***** Records provided

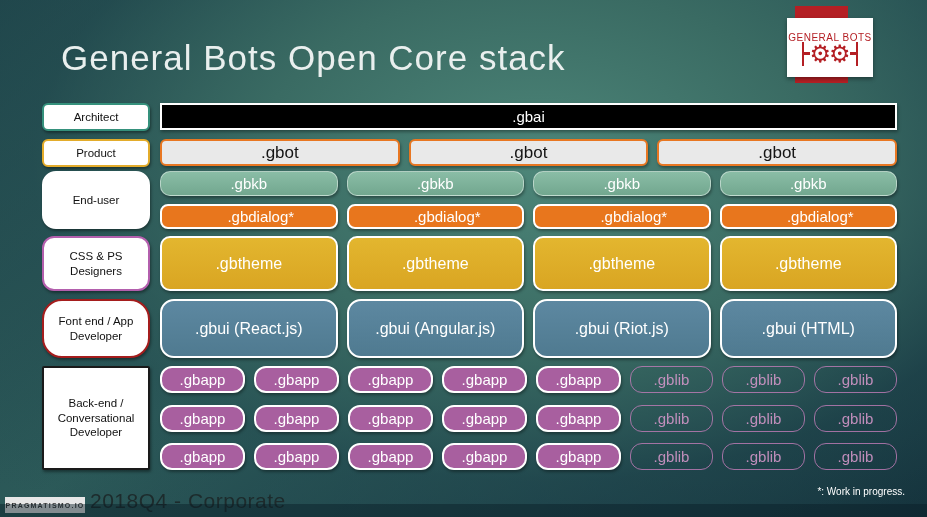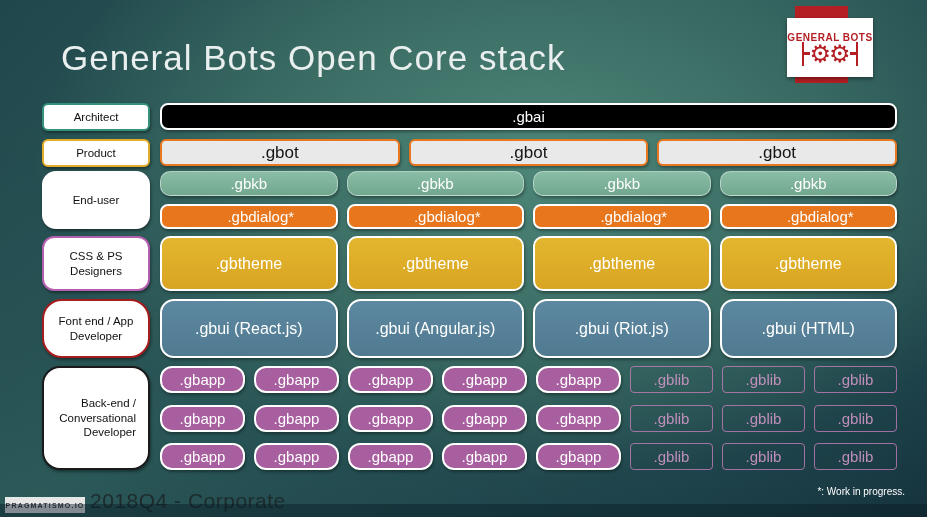--- a/index.html
+++ b/index.html
@@ -12,21 +12,21 @@
   }
   .bottom-shade{position:absolute;left:0;bottom:0;width:100%;height:13px;background:rgba(8,28,38,.45);}
   .title{
     position:absolute;left:61px;top:38px;font-size:35px;font-weight:400;
     color:#e9efee;letter-spacing:1px;white-space:nowrap;
   }
   
   .logo-stripe{position:absolute;left:795px;top:6px;width:53px;height:77px;background:#b41f24;}
   .logo-card{position:absolute;left:787px;top:18px;width:86px;height:59px;background:#ffffff;
     box-shadow:0 2px 4px rgba(0,0,0,.4);display:flex;flex-direction:column;align-items:center;justify-content:center;}
-  .logo-brand{color:#b41f24;font-weight:bold;font-size:10px;letter-spacing:.5px;margin-top:2px;}
+  .logo-brand{color:#b41f24;font-weight:normal;font-size:10px;letter-spacing:.5px;margin-top:2px;}
   .logo-gears{display:flex;align-items:center;color:#b41f24;margin-top:-1px;}
   .logo-gears .vbar{width:2.5px;height:24px;background:#b41f24;}
   .logo-gears .hstub{width:6px;height:2.5px;background:#b41f24;}
   .logo-gears .gear{font-family:"DejaVu Sans", sans-serif;font-size:24px;line-height:24px;margin:0 -1px;}
   
   .row{position:absolute;left:42px;width:855px;display:flex;align-items:stretch;}
   .row-label{
     width:108px;flex:none;margin-right:10px;background:#ffffff;border-radius:6px;
     display:flex;align-items:center;justify-content:center;text-align:center;
     font-size:11.5px;line-height:1.25;color:#111;padding:12px;box-sizing:border-box;
@@ -44,30 +44,30 @@
   .row-end-user .line{flex:none;height:25px;}
   .row-designers{top:236px;height:55px;}
   .row-frontend{top:299px;height:59px;}
   .row-backend{top:366px;height:104px;}
   .row-backend .line{flex:none;height:27px;}
   .row-architect .row-label{border:2px solid #35917c;}
   .row-product .row-label{border:2px solid #e3ac2b;}
   .row-end-user .row-label{border:2px solid #ffffff;border-radius:14px;text-align:center;}
   .row-designers .row-label{border:2px solid #b35fad;border-radius:12px;}
   .row-frontend .row-label{border:2px solid #a51d1d;border-radius:20px;}
-  .row-backend .row-label{border:2px solid #1a1a1a;border-radius:18px;text-align:right;}
+  .row-backend .row-label{border:2px solid #1a1a1a;border-radius:2px;}
   
-  .b-gbai{background:#000;border:2px solid #fff;border-radius:8px;color:#fff;font-size:15px;}
+  .b-gbai{background:#000;border:2px solid #fff;border-radius:0;color:#fff;font-size:15px;}
   .b-gbot{background:#e9e9e9;border:2px solid #e87722;border-radius:6px;color:#151515;font-size:17px;}
   .b-gbkb{background:linear-gradient(#8abda6,#72a78f);border:1px solid rgba(255,255,255,.45);border-radius:10px;color:#fff;font-size:15px;}
   .b-gbdialog{background:#e8761d;border:2px solid #fff;border-radius:8px;color:#fff;font-size:15px;padding-left:24px;}
   .b-gbtheme{background:linear-gradient(#e3b62f,#d9a522);border:2px solid #fff;border-radius:10px;color:#fff;font-size:16px;}
   .b-gbui{background:linear-gradient(#5d88a1,#4f7a90);border:2px solid #fff;border-radius:14px;color:#fff;font-size:16px;}
   .b-gbapp{background:#a85f9f;border:2px solid #fff;border-radius:12px;color:#fff;font-size:15px;}
-  .b-gblib{background:transparent;border:1.5px solid rgba(195,125,185,.8);border-radius:4px;color:rgba(210,150,200,.9);font-size:15px;box-shadow:none;}
+  .b-gblib{background:transparent;border:1.5px solid rgba(195,125,185,.8);border-radius:12px;color:rgba(210,150,200,.9);font-size:15px;box-shadow:none;}
   
   .brand-badge{
     position:absolute;left:5px;top:497px;width:80px;height:16px;background:#e7e7e7;
     display:flex;align-items:center;justify-content:center;
     font-size:7px;font-weight:bold;letter-spacing:1.2px;color:#3a3a3a;
   }
   .footer-caption{position:absolute;left:90px;top:489px;font-size:21px;color:#1d2b2c;letter-spacing:.5px;}
   .footer-note{position:absolute;right:22px;top:486px;font-size:10px;color:#ffffff;}
 </style>
 </head>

**********

About this exercise: Aside from the pictures, copy all of the entries exactly.

Answer space:
--- a/index.html
+++ b/index.html
@@ -12,21 +12,21 @@
   }
   .bottom-shade{position:absolute;left:0;bottom:0;width:100%;height:13px;background:rgba(8,28,38,.45);}
   .title{
     position:absolute;left:61px;top:38px;font-size:35px;font-weight:400;
     color:#e9efee;letter-spacing:1px;white-space:nowrap;
   }
   
   .logo-stripe{position:absolute;left:795px;top:6px;width:53px;height:77px;background:#b41f24;}
   .logo-card{position:absolute;left:787px;top:18px;width:86px;height:59px;background:#ffffff;
     box-shadow:0 2px 4px rgba(0,0,0,.4);display:flex;flex-direction:column;align-items:center;justify-content:center;}
-  .logo-brand{color:#b41f24;font-weight:bold;font-size:10px;letter-spacing:.5px;margin-top:2px;}
+  .logo-brand{color:#b41f24;font-weight:normal;font-size:10px;letter-spacing:.5px;margin-top:2px;}
   .logo-gears{display:flex;align-items:center;color:#b41f24;margin-top:-1px;}
   .logo-gears .vbar{width:2.5px;height:24px;background:#b41f24;}
   .logo-gears .hstub{width:6px;height:2.5px;background:#b41f24;}
   .logo-gears .gear{font-family:"DejaVu Sans", sans-serif;font-size:24px;line-height:24px;margin:0 -1px;}
   
   .row{position:absolute;left:42px;width:855px;display:flex;align-items:stretch;}
   .row-label{
     width:108px;flex:none;margin-right:10px;background:#ffffff;border-radius:6px;
     display:flex;align-items:center;justify-content:center;text-align:center;
     font-size:11.5px;line-height:1.25;color:#111;padding:12px;box-sizing:border-box;
@@ -44,30 +44,30 @@
   .row-end-user .line{flex:none;height:25px;}
   .row-designers{top:236px;height:55px;}
   .row-frontend{top:299px;height:59px;}
   .row-backend{top:366px;height:104px;}
   .row-backend .line{flex:none;height:27px;}
   .row-architect .row-label{border:2px solid #35917c;}
   .row-product .row-label{border:2px solid #e3ac2b;}
   .row-end-user .row-label{border:2px solid #ffffff;border-radius:14px;text-align:center;}
   .row-designers .row-label{border:2px solid #b35fad;border-radius:12px;}
   .row-frontend .row-label{border:2px solid #a51d1d;border-radius:20px;}
-  .row-backend .row-label{border:2px solid #1a1a1a;border-radius:18px;text-align:right;}
+  .row-backend .row-label{border:2px solid #1a1a1a;border-radius:2px;}
   
-  .b-gbai{background:#000;border:2px solid #fff;border-radius:8px;color:#fff;font-size:15px;}
+  .b-gbai{background:#000;border:2px solid #fff;border-radius:0;color:#fff;font-size:15px;}
   .b-gbot{background:#e9e9e9;border:2px solid #e87722;border-radius:6px;color:#151515;font-size:17px;}
   .b-gbkb{background:linear-gradient(#8abda6,#72a78f);border:1px solid rgba(255,255,255,.45);border-radius:10px;color:#fff;font-size:15px;}
   .b-gbdialog{background:#e8761d;border:2px solid #fff;border-radius:8px;color:#fff;font-size:15px;padding-left:24px;}
   .b-gbtheme{background:linear-gradient(#e3b62f,#d9a522);border:2px solid #fff;border-radius:10px;color:#fff;font-size:16px;}
   .b-gbui{background:linear-gradient(#5d88a1,#4f7a90);border:2px solid #fff;border-radius:14px;color:#fff;font-size:16px;}
   .b-gbapp{background:#a85f9f;border:2px solid #fff;border-radius:12px;color:#fff;font-size:15px;}
-  .b-gblib{background:transparent;border:1.5px solid rgba(195,125,185,.8);border-radius:4px;color:rgba(210,150,200,.9);font-size:15px;box-shadow:none;}
+  .b-gblib{background:transparent;border:1.5px solid rgba(195,125,185,.8);border-radius:12px;color:rgba(210,150,200,.9);font-size:15px;box-shadow:none;}
   
   .brand-badge{
     position:absolute;left:5px;top:497px;width:80px;height:16px;background:#e7e7e7;
     display:flex;align-items:center;justify-content:center;
     font-size:7px;font-weight:bold;letter-spacing:1.2px;color:#3a3a3a;
   }
   .footer-caption{position:absolute;left:90px;top:489px;font-size:21px;color:#1d2b2c;letter-spacing:.5px;}
   .footer-note{position:absolute;right:22px;top:486px;font-size:10px;color:#ffffff;}
 </style>
 </head>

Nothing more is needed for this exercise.